When a construction firm in Ontario faced a workplace misconduct claim, it tried to build what it apparently thought was a solid defence — the notion that conduct between two men simply doesn’t qualify as sexual harassment under human rights law.
The company, Iron Forming, argued that such protection is reserved for situations in which women are repeatedly subjected to such language. Men? Meh.
The arbitrator’s response, though, was unambiguous. Not only did he reject this argument entirely, he awarded the male construction worker $10,000 in damages and held the company liable for creating a poisoned work environment.
What, exactly, happened? Well, for six weeks, the foreman greeted his subordinate each morning with “Good morning, bitch.” During the same period, the supervisor asked the worker if he had ever performed a specific sexual act, laughing at his response. On another occasion, the supervisor ordered him to lick grease off his finger while working.
When the worker finally objected to being called “bitch” on Sept. 1, 2023, the supervisor responded: “Oh yeah, bitch? You’re not going to be here much longer.”
Three days later, the worker was fired.
The company thought the supervisor’s gender provided a shield against harassment claims. You know, workplace banter gone wrong or perhaps just misunderstood locker room culture. Even if you think that’s OK, the supervisor’s behaviour was beyond this — systematic degradation designed to establish dominance through sexual humiliation.
The fact that both parties were men made it no less harmful and — in the eyes of the arbitrator — illegal.
The arbitrator’s analysis cut through decades of misguided thinking about sexual harassment. Calling a man “bitch” suggests subordination and weakness, he found. Combined with sexually explicit comments and demands, it constitutes harassment based on sex.
Sexual harassment involves using sex and sexuality to leverage power to control, intimidate and embarrass victims, regardless of anyone’s gender.
The evolving law
This understanding reflects how harassment law has evolved. The arbitrator cited Supreme Court of Canada precedent recognizing that “perpetrators of sexual harassment and victims of the conduct may be either male or female.”
The Iron Forming case suggests many employers remain trapped in an older mindset that views harassment as fundamentally about men victimizing women.
That thinking creates blind spots. Male victims often face additional barriers to reporting harassment, precisely because of assumptions that they should be able to handle it. When organizations signal through their defences or culture that male-on-male harassment doesn’t count, they create environments where such behaviour could flourish unchecked.
Business risks
The business risks extend far beyond individual damage awards. Under Ontario’s Human Rights Code, for example, employers face liability for poisoned work environments — regardless of whether management knew about the harassment or took steps to address it.

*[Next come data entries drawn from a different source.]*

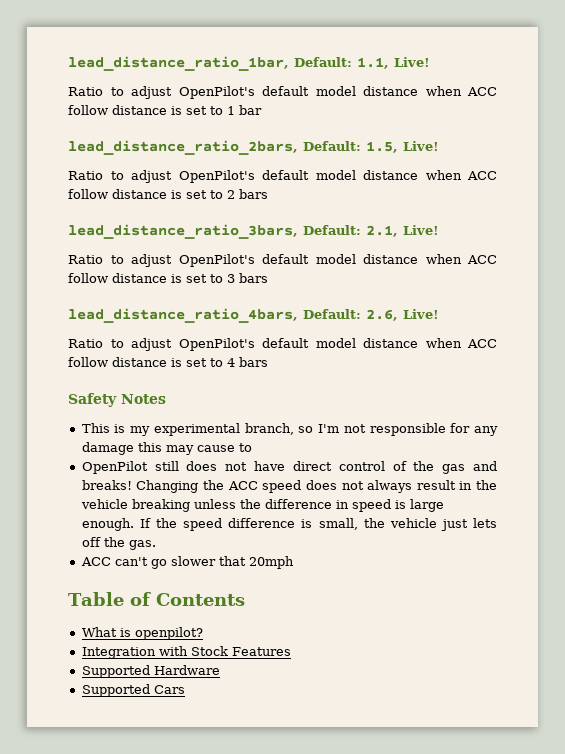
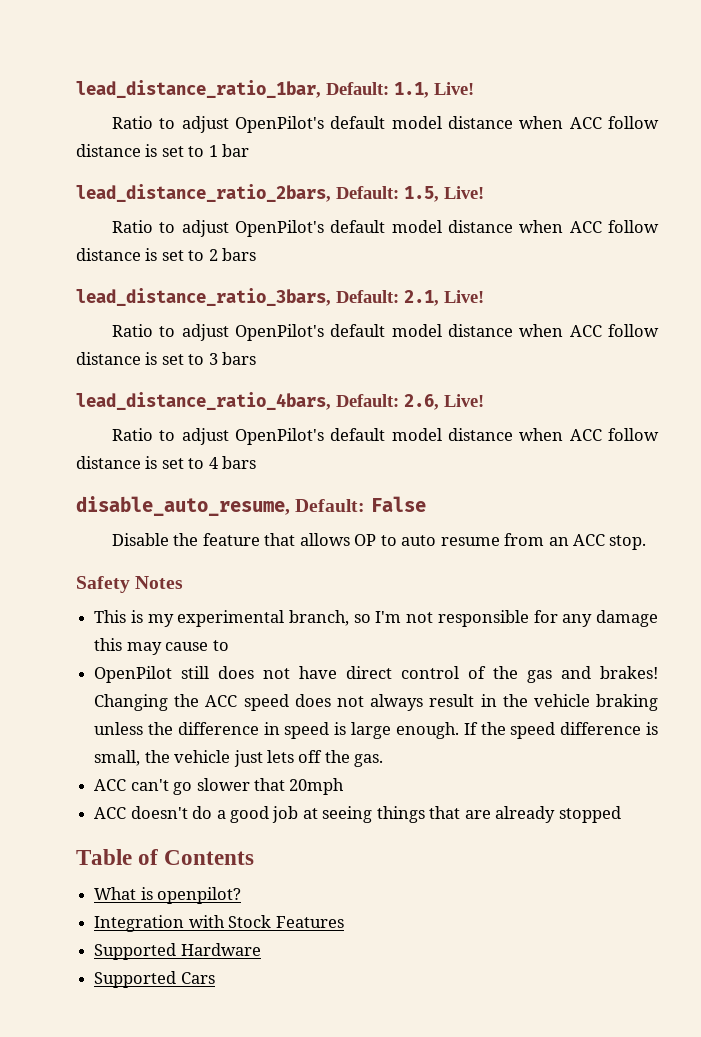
+ disable_auto_resume, Default: False
+ Disable the feature that allows OP to auto resume from an ACC stop.
- OpenPilot still does not have direct control of the gas and breaks!
+ OpenPilot still does not have direct control of the gas and brakes!
- Changing the ACC speed does not always result in the vehicle breaking unless the difference in speed is large enough.
+ Changing the ACC speed does not always result in the vehicle braking unless the difference in speed is large enough.
+ ACC doesn't do a good job at seeing things that are already stopped

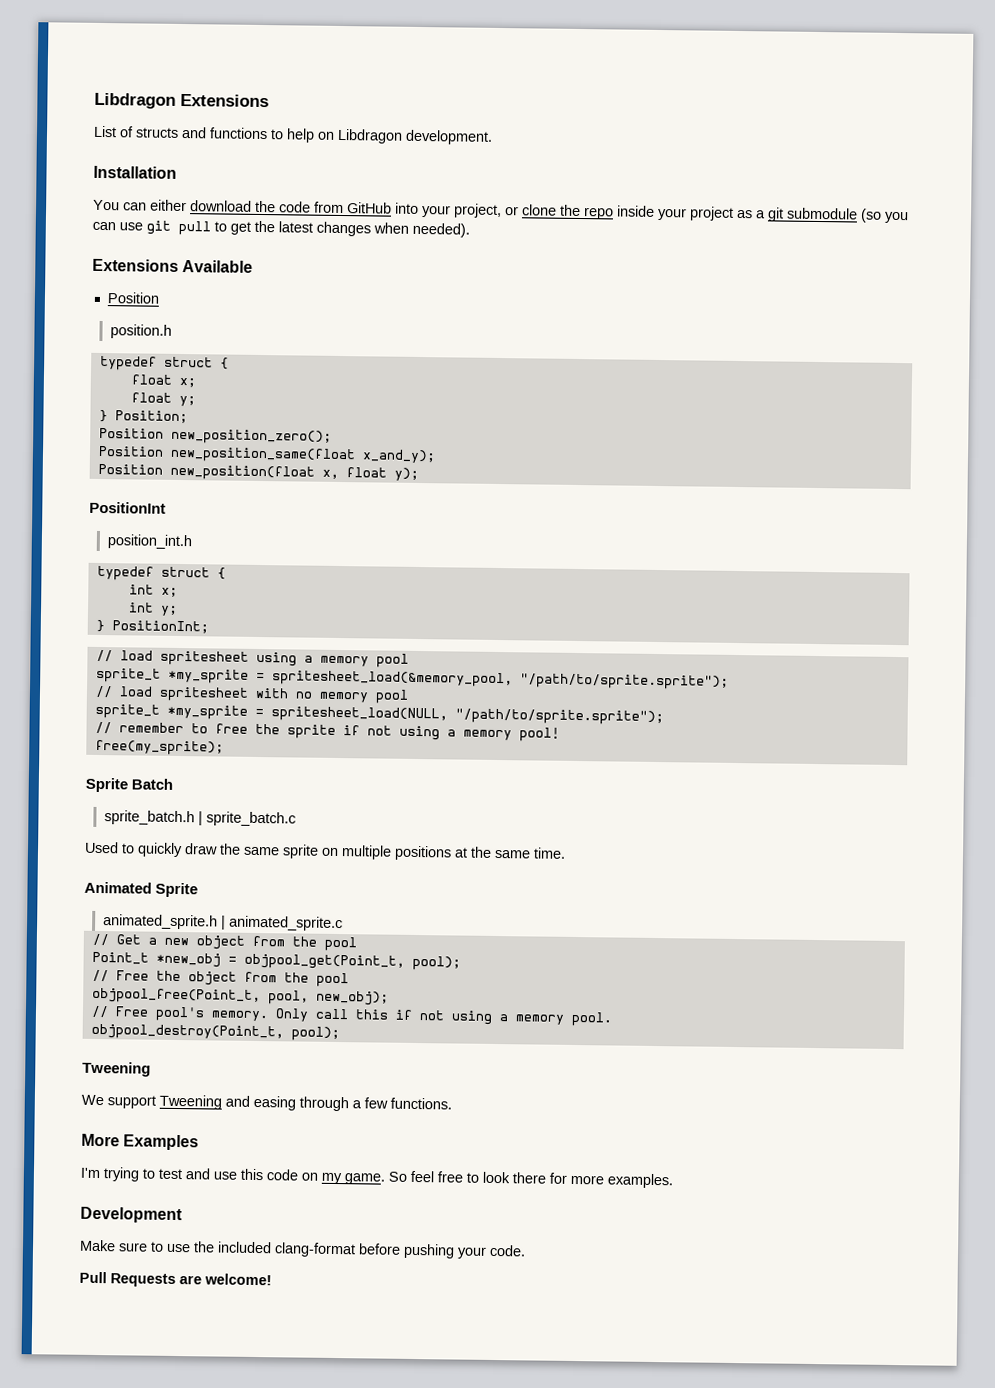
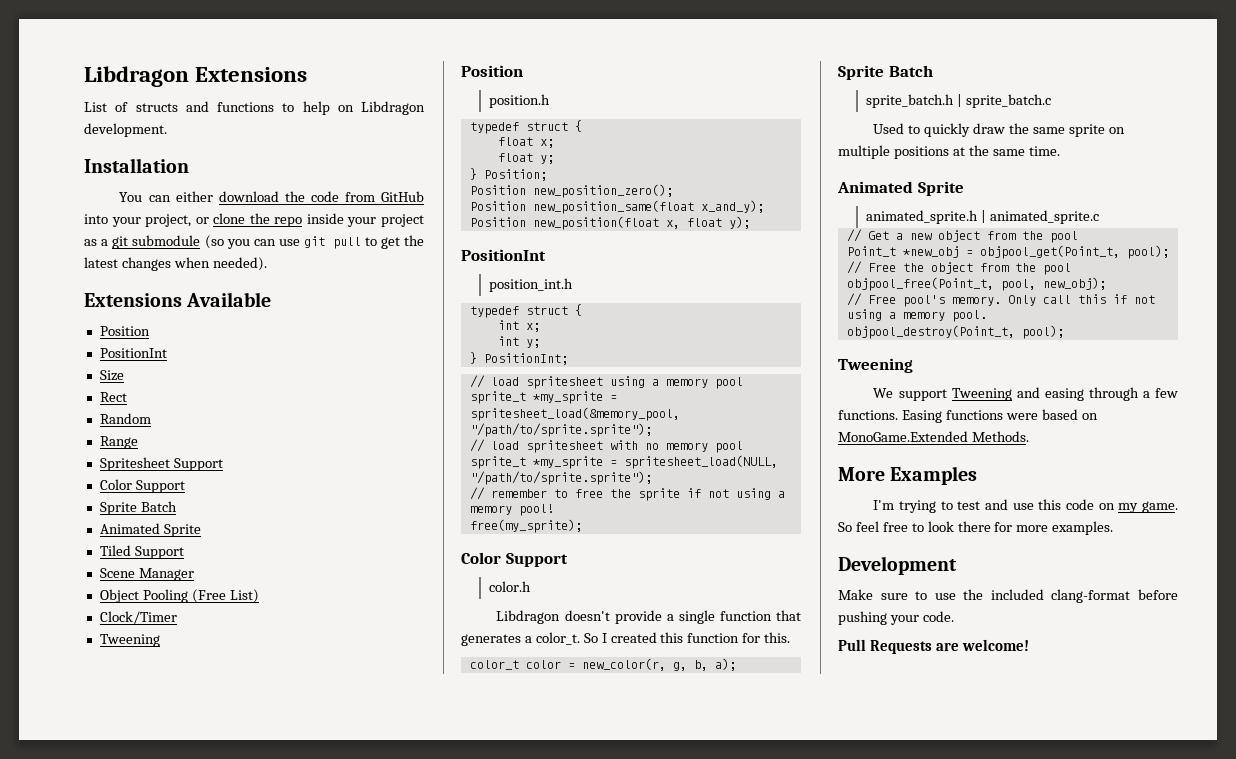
  Extensions Available
+ Position
+ PositionInt
+ Size
+ Rect
+ Random
+ Range
+ Spritesheet Support
+ Color Support
+ Sprite Batch
+ Animated Sprite
+ Tiled Support
+ Scene Manager
+ Object Pooling (Free List)
+ Clock/Timer
+ Tweening
  free(my_sprite);
+ Color Support
+ color.h
+ Libdragon doesn't provide a single function that generates a color_t. So I created this function for this.
+ color_t color = new_color(r, g, b, a);
+ Easing functions were based on MonoGame.Extended Methods.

Unlike specific harassment provisions that include exceptions for employer knowledge, the general discrimination protections offer no such escape hatch.
This means companies can’t simply claim ignorance when harassment creates a toxic workplace. They’re on the hook for damages whether the perpetrator was part of senior management or a front-line supervisor, whether the victim reported the behaviour or suffered in silence. The arbitrator noted that the company was deemed liable under the Code without regard to whether management knew about or addressed the supervisor’s conduct.
The workplace culture lag
The legal landscape has shifted, but workplace cultures often lag behind. The arbitrator found that the supervisor in this case admitted to frequently using profanity including “bitch” and acknowledged making sexually crude jokes.
When questioned about this behaviour, the supervisor offered a telling defence: If he made crude comments to his brother that others overheard, those bystanders shouldn’t take offense because the remarks weren’t directed at them.
As he put it: “If I say to my girlfriend, ‘Babe, you look like shit’ and people overhear, it’s not said to them.” It’s a mindset that treats workplace conduct as acceptable as long as it’s not explicitly targeted — ignoring how such behaviour poisons the environment for everyone within earshot.
The construction industry, with its traditionally masculine culture, faces particular challenges in this evolution. And it comes at a time when the sector is trying to make itself more appealing to women, and as legislators are passing laws to stamp out gender-related problems.
The arbitrator found the supervisor fabricated the grounds for termination, noting company records showed sufficient work continued well into November 2023 despite claims the project was winding down. No performance issues had been documented despite the supervisor’s claims about the worker’s abilities.
The arbitrator’s award sent a message about the cost of clinging to outdated thinking about workplace harassment. But perhaps more importantly, it demolished the myth that harassment between men somehow doesn’t count.
The company’s failed defence strategy reveals how dangerous such assumptions can be — both legally and financially.
For employers still operating under old assumptions, the lesson is clear: harassment is harassment, regardless of the genders involved. The law has moved on. The question is whether workplace cultures will follow — or whether more companies will learn this lesson the expensive way.